Work instruction — Going line by line through the entries below, count those that contain "width". Give the number by itself.

Stored dataset items
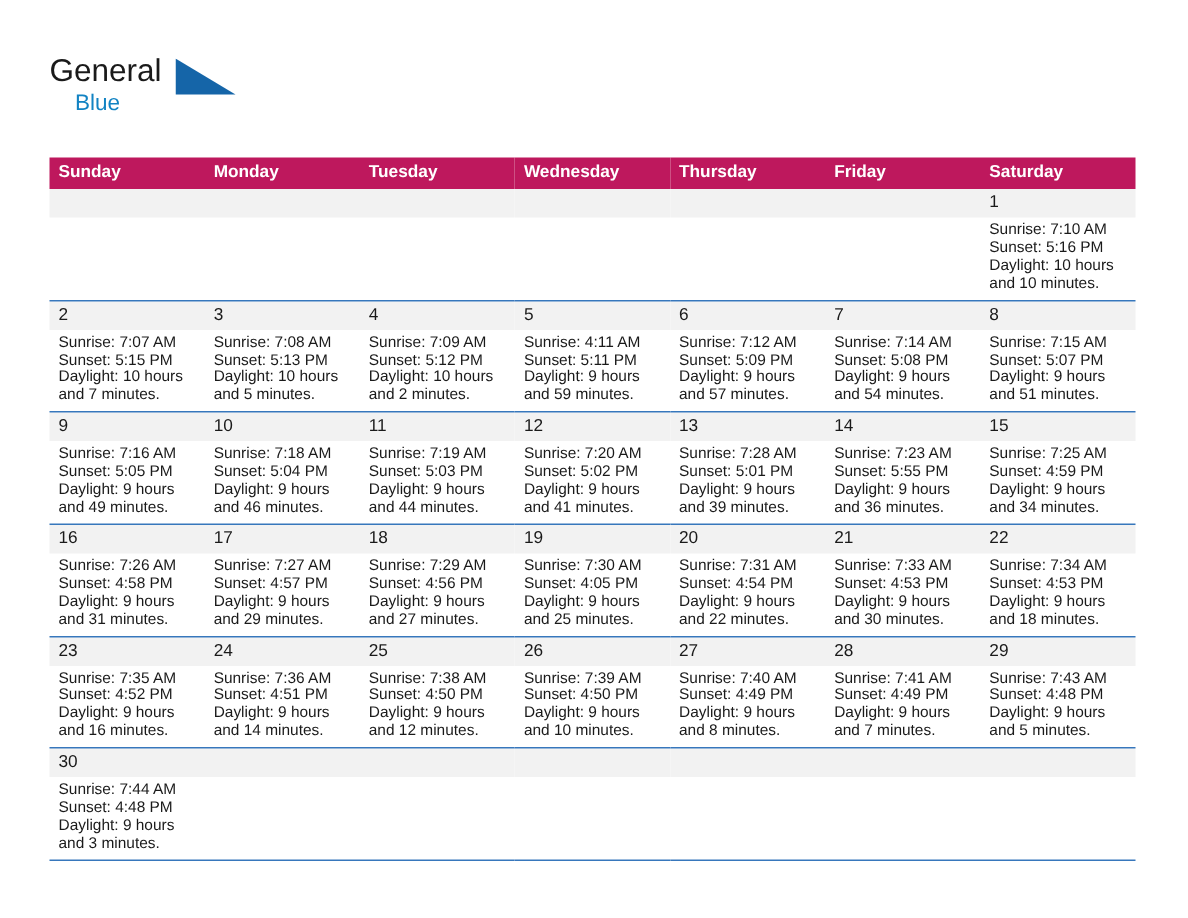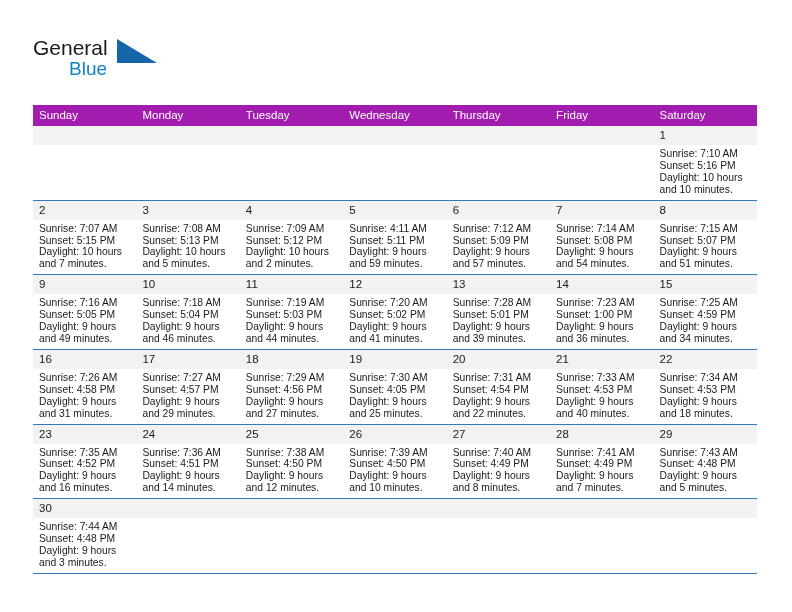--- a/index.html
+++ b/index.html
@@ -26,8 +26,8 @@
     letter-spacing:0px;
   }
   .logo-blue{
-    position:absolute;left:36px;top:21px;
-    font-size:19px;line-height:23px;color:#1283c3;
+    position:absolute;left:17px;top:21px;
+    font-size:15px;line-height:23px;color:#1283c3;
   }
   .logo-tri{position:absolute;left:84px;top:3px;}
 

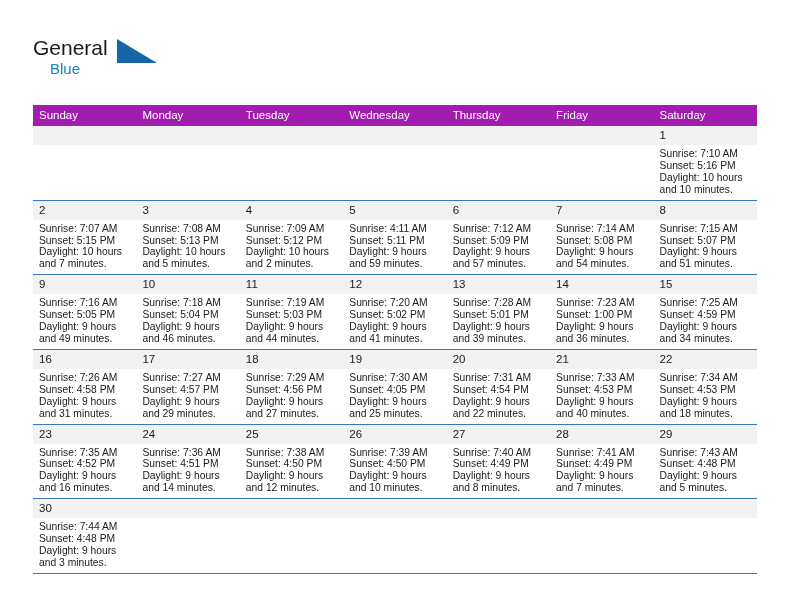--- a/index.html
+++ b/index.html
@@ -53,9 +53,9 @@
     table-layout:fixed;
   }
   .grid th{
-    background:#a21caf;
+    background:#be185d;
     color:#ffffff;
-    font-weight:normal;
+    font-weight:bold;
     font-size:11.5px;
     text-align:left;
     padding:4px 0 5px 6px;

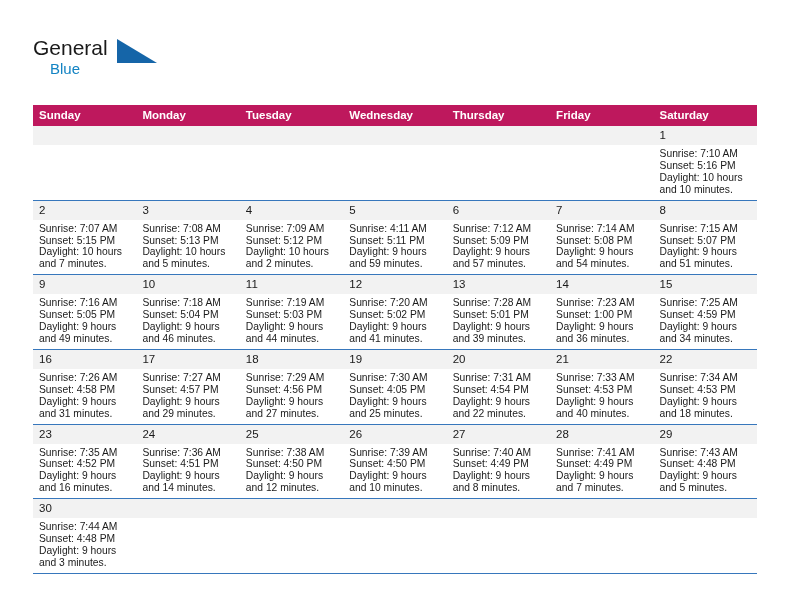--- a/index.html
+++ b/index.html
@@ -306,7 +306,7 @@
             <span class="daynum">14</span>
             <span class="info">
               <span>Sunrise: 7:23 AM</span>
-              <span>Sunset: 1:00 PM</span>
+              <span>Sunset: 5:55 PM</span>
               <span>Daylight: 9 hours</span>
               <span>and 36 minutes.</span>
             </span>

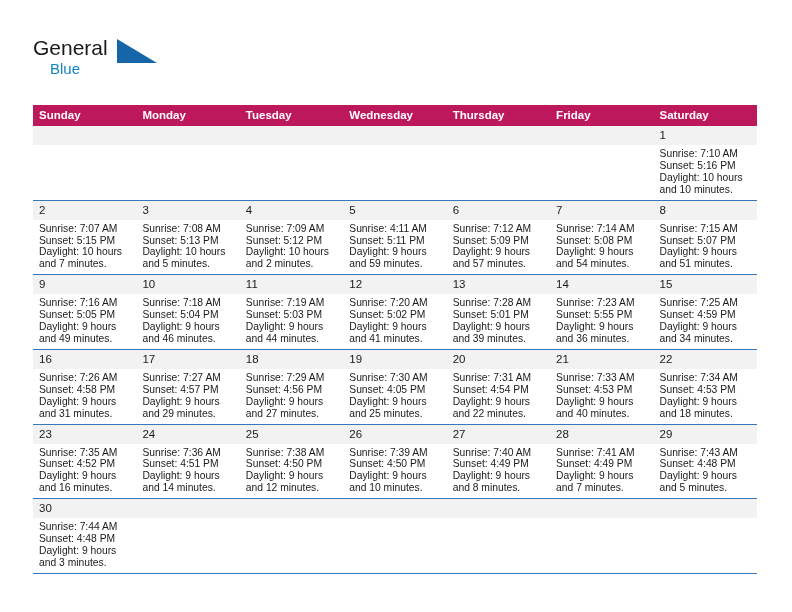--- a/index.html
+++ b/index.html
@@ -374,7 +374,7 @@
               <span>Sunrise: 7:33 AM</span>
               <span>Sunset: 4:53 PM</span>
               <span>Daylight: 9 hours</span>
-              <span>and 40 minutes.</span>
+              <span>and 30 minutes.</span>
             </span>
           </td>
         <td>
---
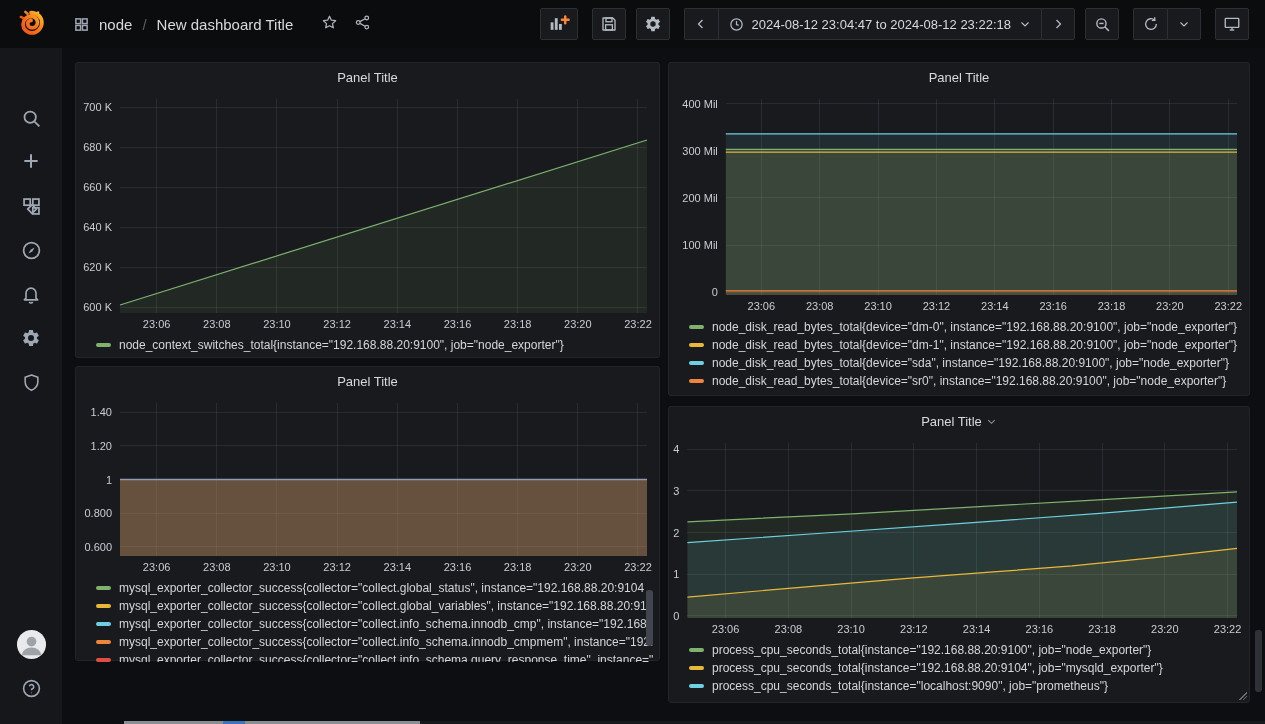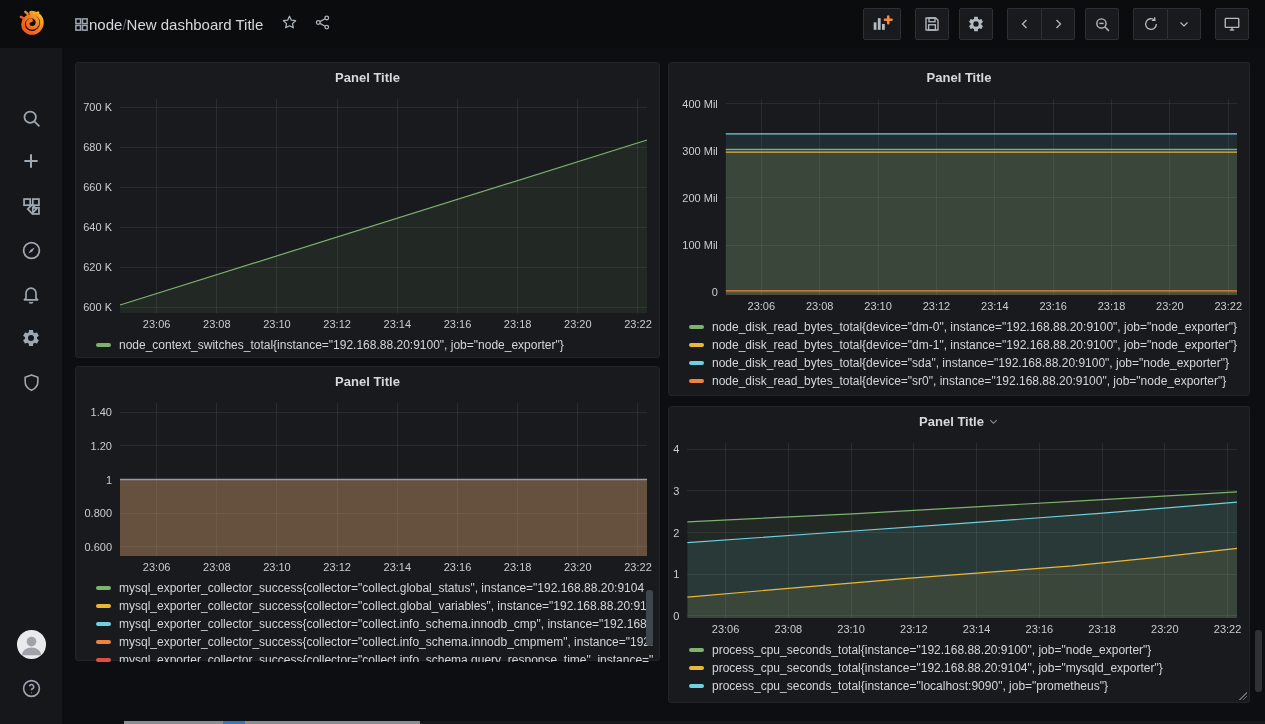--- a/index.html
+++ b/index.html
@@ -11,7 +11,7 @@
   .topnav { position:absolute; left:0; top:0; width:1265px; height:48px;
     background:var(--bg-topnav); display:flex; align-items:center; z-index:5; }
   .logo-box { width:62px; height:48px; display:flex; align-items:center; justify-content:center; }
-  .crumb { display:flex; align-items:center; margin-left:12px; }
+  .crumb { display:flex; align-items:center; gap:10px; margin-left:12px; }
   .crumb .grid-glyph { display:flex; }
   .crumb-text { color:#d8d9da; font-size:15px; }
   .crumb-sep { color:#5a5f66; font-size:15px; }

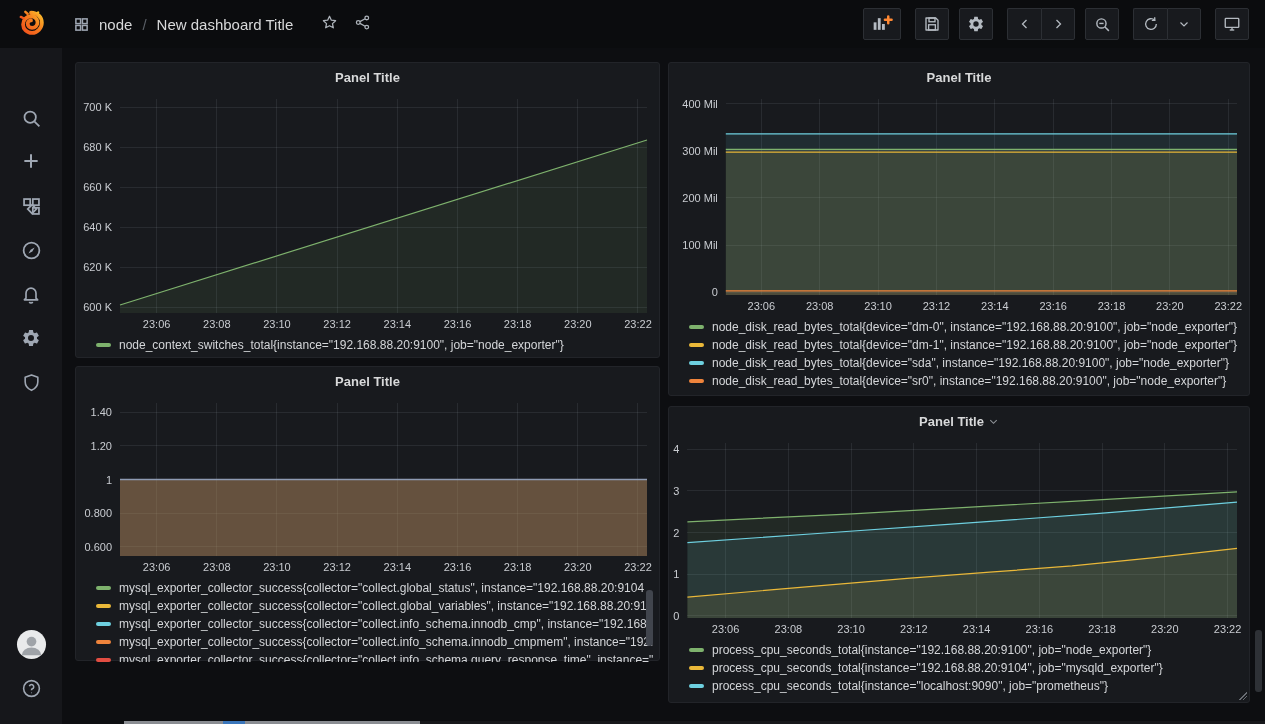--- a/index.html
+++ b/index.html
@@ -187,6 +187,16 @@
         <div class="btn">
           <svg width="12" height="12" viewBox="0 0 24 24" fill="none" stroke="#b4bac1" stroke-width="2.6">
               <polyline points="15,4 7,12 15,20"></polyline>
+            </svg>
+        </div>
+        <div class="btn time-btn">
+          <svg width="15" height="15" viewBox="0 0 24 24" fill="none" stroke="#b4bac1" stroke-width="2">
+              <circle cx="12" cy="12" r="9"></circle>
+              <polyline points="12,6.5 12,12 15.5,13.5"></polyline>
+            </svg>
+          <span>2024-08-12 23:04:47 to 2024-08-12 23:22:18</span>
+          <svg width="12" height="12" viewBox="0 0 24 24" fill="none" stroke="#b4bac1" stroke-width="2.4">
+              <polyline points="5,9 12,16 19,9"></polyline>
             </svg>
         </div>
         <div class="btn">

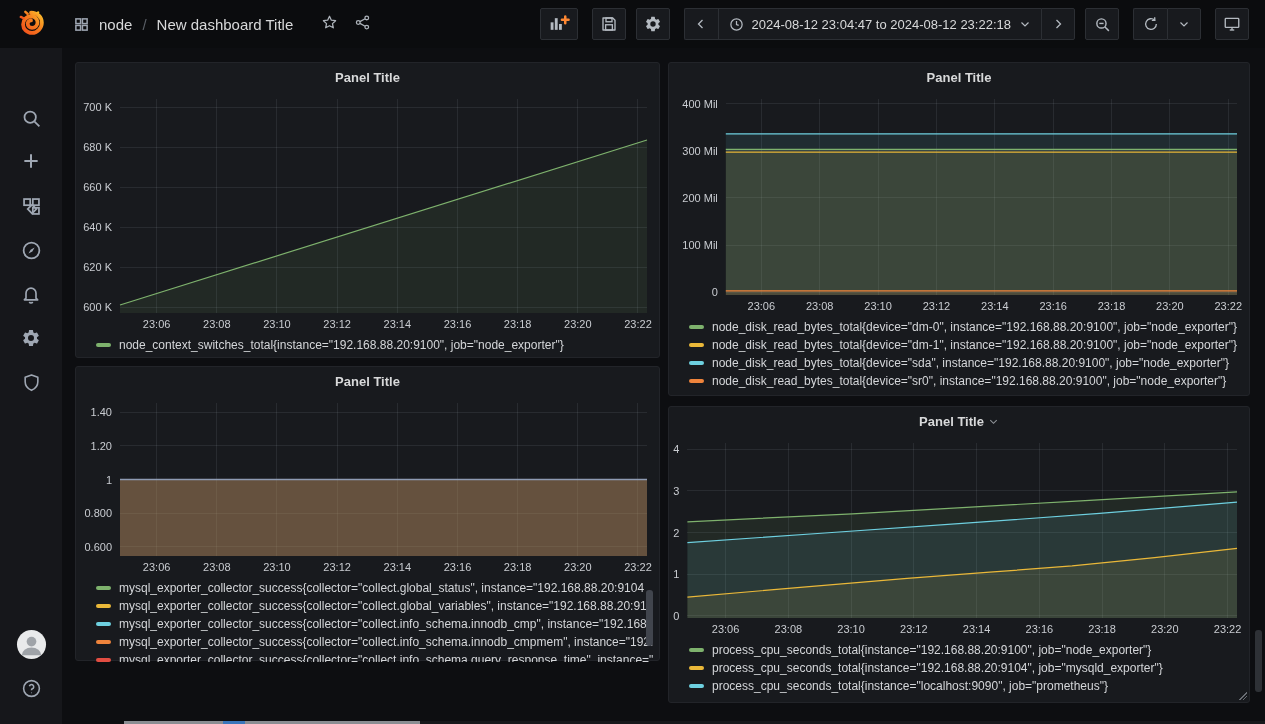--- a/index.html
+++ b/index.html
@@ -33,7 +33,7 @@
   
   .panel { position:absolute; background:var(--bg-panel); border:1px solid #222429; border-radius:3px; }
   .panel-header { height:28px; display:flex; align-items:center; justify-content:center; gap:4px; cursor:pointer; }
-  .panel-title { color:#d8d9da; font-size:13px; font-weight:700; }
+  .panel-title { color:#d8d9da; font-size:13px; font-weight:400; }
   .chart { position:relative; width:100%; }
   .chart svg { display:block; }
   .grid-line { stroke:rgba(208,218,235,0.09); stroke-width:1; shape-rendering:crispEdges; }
--
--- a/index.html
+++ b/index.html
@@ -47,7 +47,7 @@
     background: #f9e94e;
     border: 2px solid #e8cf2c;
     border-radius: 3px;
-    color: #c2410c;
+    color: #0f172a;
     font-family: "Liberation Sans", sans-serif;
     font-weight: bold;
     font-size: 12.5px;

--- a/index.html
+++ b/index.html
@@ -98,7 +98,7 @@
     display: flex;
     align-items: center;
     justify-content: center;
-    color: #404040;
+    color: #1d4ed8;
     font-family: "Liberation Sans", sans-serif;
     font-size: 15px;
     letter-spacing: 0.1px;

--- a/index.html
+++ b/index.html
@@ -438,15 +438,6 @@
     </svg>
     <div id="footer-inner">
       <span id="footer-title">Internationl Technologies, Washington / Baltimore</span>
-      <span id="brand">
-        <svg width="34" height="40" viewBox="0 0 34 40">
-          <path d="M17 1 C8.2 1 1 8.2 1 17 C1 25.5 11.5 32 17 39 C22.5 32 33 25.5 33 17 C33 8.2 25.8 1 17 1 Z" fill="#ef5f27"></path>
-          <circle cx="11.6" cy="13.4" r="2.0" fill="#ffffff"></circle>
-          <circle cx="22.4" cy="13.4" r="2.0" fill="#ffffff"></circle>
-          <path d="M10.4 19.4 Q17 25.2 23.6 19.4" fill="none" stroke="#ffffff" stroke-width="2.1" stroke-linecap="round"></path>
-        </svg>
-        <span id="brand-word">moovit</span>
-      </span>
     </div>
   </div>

Problem solution — 9